Michael Perelman wrote:
>Slaves in many places directed the work. For example, in S. Carolina,
>they were the only ones who originally knew how to grow rice.
>
>Also, they grew many of their own vegetables frequently.
This is important. While chattel slavery & other forms of unfree
labor may be thought of as transitional forms in the process of
proletarianization, most slaves & other unfree laborers like peons on
haciendas were not separated from land & subsistence agriculture.
Upon such unfree laborers, therefore, market discipline did not work
directly (hence the use of force on laborers), for they had to
neither sell their labor power in nor buy consumption goods from the
market to reproduce themselves (as slaves, peons, etc.).
Underdevelopment of Latin America was overdetermined by (A) the
hacienda economy's ability to block the development of the domestic
mass market & (B) plantation owners' dependence upon export; A & B
mutually reinforced each other -- the root of dependent development.
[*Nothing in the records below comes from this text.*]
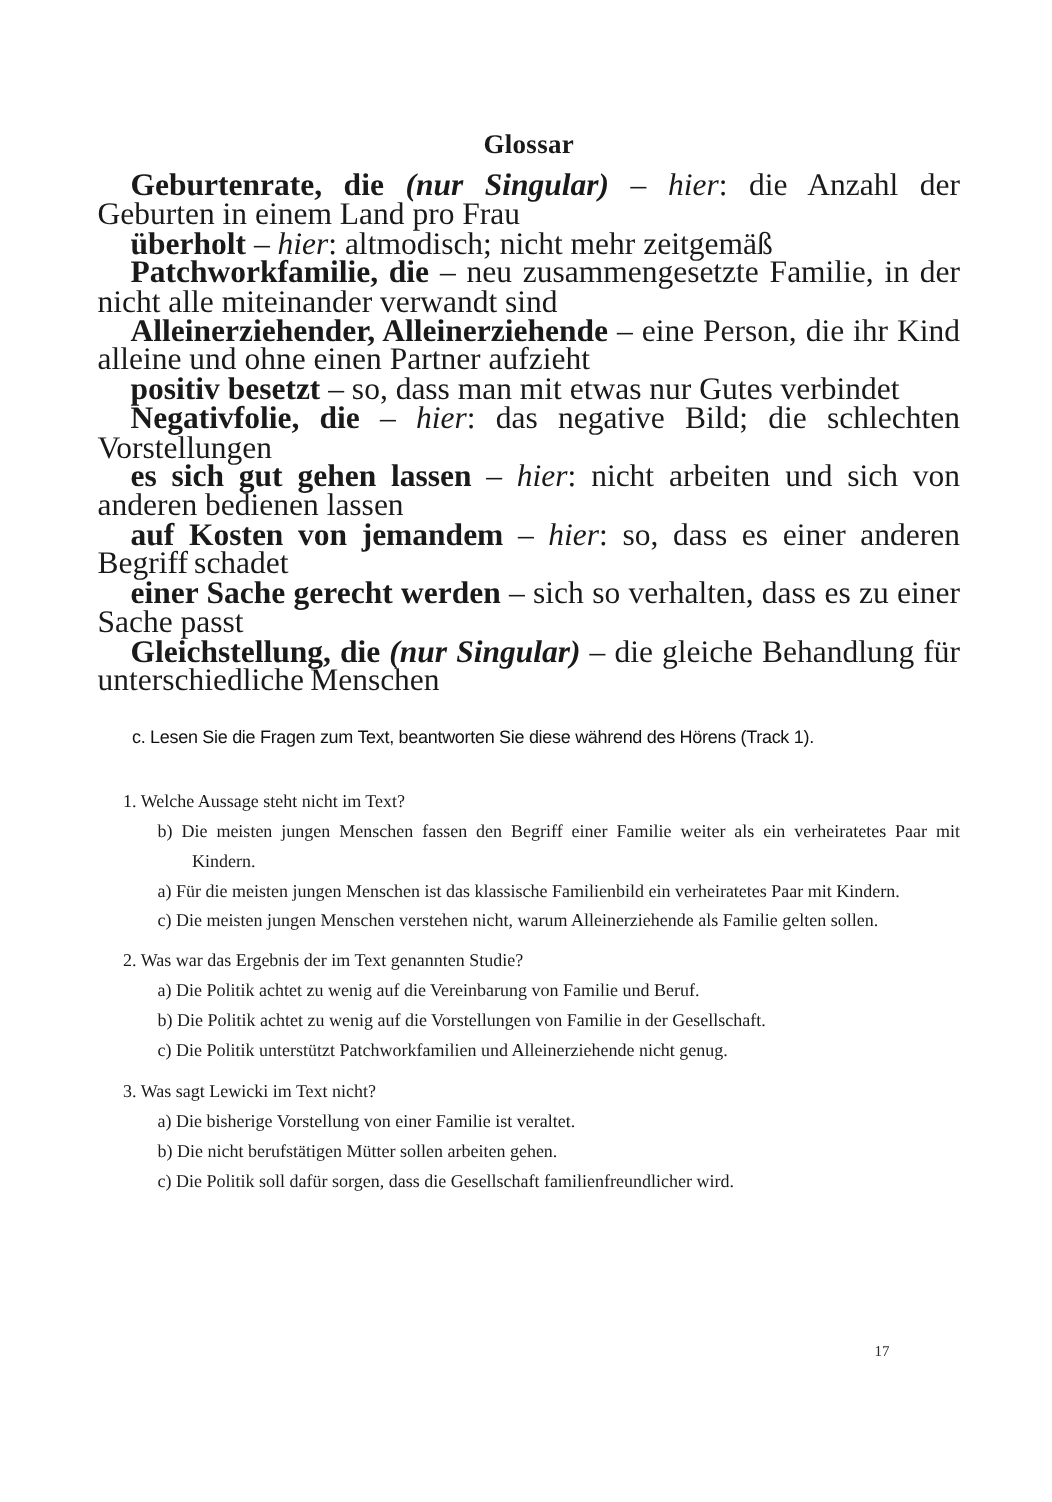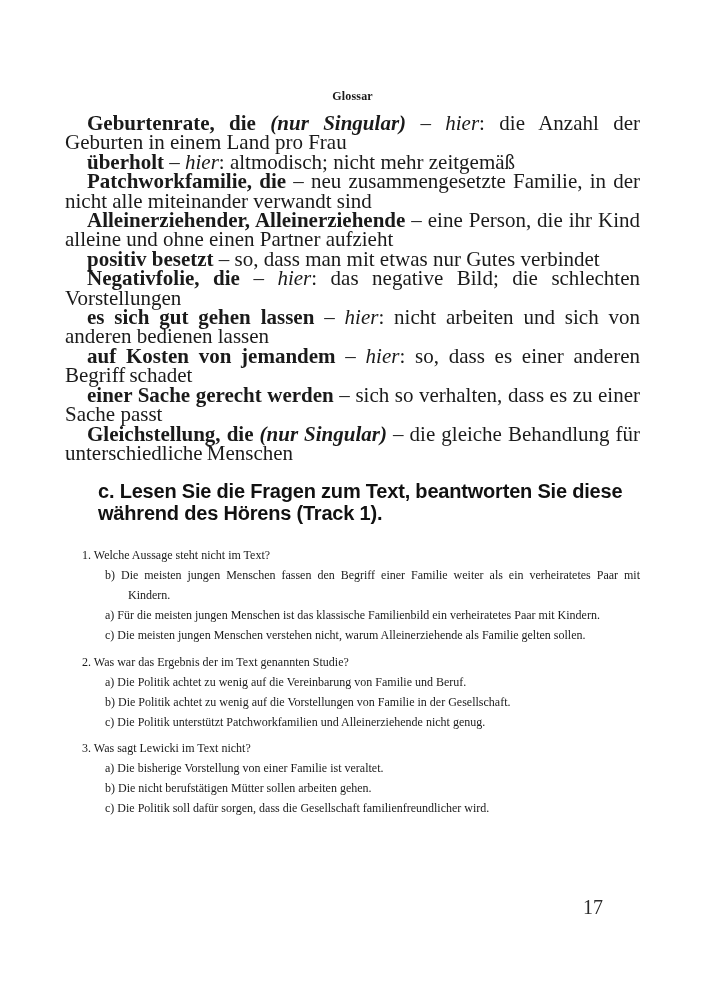--- a/index.html
+++ b/index.html
@@ -8,56 +8,56 @@
     width:701px; height:1001px;
     background:#ffffff;
     box-sizing:border-box;
     padding:86px 61px 0 65px;
     font-family:"Liberation Serif","DejaVu Serif",serif;
     color:#1a1a1a;
     overflow:hidden;
   }
   h1.title {
     margin:0 0 8px 0;
-    font-size:12px; line-height:20px;
+    font-size:18px; line-height:20px;
     font-weight:bold; text-align:center;
     letter-spacing:.2px;
   }
   .glossary p {
     margin:0;
     font-size:21px; line-height:19.4px;
     text-align:justify;
     text-indent:22px;
     hyphens:manual;
   }
   .glossary p:nth-child(8),
   .glossary p:nth-child(10) { word-spacing:-1.1px; }
   .bi { font-style:italic; }
   i { font-style:italic; }
   b, .b { font-weight:bold; }
   h2.task {
-    margin:18px 0 0 33px;
+    margin:18px 0 0 23px;
     font-family:"Liberation Sans","DejaVu Sans",sans-serif;
-    font-size:20px; line-height:21.5px;
-    font-weight:bold; letter-spacing:-0.2px;
+    font-size:12px; line-height:21.5px;
+    font-weight:normal; letter-spacing:-0.2px;
     color:#111111;
   }
   .questions { margin-top:22px; font-size:12px; line-height:19.9px; }
   .question { margin:0 0 7px 17px; }
   .q-line { text-align:left; }
   .option {
     padding-left:46px;
     text-indent:-23px;
     text-align:justify;
     hyphens:manual;
   }
   .page-number {
     position:absolute;
     left:583px; top:896px;
-    font-size:20px; color:#2a2a2a;
+    font-size:10px; color:#2a2a2a;
   }
 </style>
 </head>
 <body>
 
 <div class="page">
 
   <h1 class="title">Glossar</h1>
 
   <section class="glossary">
Haciendas & like forms of landlordism -- & plantation owners' class
power -- were much harder to ruin than free peasantry under market
discipline (who, to reproduce themselves as peasants, had to succeed
in market competition -- most of them failed, thus becoming
proletarians). Without attention to this internal class relation,
external dependence cannot be satisfactorily explained.
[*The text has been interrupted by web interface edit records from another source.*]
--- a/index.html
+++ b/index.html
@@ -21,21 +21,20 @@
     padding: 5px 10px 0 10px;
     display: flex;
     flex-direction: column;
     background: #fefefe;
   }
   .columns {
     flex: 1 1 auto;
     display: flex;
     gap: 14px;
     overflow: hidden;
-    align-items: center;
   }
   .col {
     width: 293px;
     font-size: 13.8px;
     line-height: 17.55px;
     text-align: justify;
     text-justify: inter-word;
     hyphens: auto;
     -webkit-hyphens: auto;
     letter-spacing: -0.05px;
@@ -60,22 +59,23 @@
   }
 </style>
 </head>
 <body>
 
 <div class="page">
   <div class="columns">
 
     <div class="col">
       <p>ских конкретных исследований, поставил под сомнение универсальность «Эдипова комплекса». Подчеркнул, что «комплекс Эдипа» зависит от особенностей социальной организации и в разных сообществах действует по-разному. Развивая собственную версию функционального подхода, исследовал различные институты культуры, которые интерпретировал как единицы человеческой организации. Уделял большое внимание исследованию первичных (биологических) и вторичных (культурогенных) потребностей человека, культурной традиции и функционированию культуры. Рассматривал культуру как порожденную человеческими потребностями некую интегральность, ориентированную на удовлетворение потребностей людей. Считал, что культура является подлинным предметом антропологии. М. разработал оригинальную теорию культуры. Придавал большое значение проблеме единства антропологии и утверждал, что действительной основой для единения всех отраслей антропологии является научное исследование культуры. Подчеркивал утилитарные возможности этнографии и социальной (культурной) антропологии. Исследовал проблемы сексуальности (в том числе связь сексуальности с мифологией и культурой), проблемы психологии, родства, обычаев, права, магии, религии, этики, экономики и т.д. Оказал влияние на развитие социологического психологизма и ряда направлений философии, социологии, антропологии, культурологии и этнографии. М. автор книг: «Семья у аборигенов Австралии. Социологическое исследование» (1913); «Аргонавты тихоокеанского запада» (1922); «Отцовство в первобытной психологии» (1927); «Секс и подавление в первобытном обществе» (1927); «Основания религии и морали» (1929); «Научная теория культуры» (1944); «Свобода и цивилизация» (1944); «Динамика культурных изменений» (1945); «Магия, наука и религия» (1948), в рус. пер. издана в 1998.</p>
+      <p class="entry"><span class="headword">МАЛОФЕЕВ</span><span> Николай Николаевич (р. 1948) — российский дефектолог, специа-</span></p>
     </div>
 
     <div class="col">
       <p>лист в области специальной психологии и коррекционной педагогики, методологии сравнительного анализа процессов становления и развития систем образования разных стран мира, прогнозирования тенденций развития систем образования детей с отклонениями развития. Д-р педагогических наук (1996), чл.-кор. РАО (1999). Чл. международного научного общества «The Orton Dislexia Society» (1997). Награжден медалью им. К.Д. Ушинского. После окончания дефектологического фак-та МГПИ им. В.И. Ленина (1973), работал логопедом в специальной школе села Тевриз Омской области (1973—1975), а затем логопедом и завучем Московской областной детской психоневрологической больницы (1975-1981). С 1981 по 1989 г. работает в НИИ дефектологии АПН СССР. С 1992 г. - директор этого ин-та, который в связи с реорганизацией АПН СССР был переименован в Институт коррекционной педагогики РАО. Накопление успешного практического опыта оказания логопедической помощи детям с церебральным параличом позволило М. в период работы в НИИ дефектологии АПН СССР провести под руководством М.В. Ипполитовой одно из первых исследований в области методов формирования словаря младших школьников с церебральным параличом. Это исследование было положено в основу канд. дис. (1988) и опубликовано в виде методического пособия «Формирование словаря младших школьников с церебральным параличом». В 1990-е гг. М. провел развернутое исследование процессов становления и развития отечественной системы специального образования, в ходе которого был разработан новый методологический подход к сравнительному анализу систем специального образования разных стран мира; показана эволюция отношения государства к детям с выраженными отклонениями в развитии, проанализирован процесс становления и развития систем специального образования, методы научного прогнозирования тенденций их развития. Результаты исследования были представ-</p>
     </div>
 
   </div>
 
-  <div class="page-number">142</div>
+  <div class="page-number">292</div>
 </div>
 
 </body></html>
Theotonio Dos Santos characterizes what he calls the "historic forms
of dependence" thus (in an abridged version of his paper "The
Structure of Dependence," printed in _The American Economic Review_
60 [May 1970]):
***** The internal productive structure is characterized by rigid
specialization and monoculture in entire regions (the Caribbean, the
Brazilian Northeast, etc.). Alongside these export sectors there
grew up certain complementary economic activities (cattle-raising and
some manufacturing, for example) which were dependent, in general, on
the export sector to which they sell their products. There was a
third, subsistence economy which provided manpower for the export
sector under favourable conditions and toward which excess population
shifted during periods unfavorable to international trade.
Under these conditions, the existing internal market was restricted
by four factors:
(1) Most of the national income was derived from export, which was
used to purchase the inputs required by export production (slaves,
for example) or luxury goods consumed by the hacienda- and
mine-owners, and by the more prosperous employees.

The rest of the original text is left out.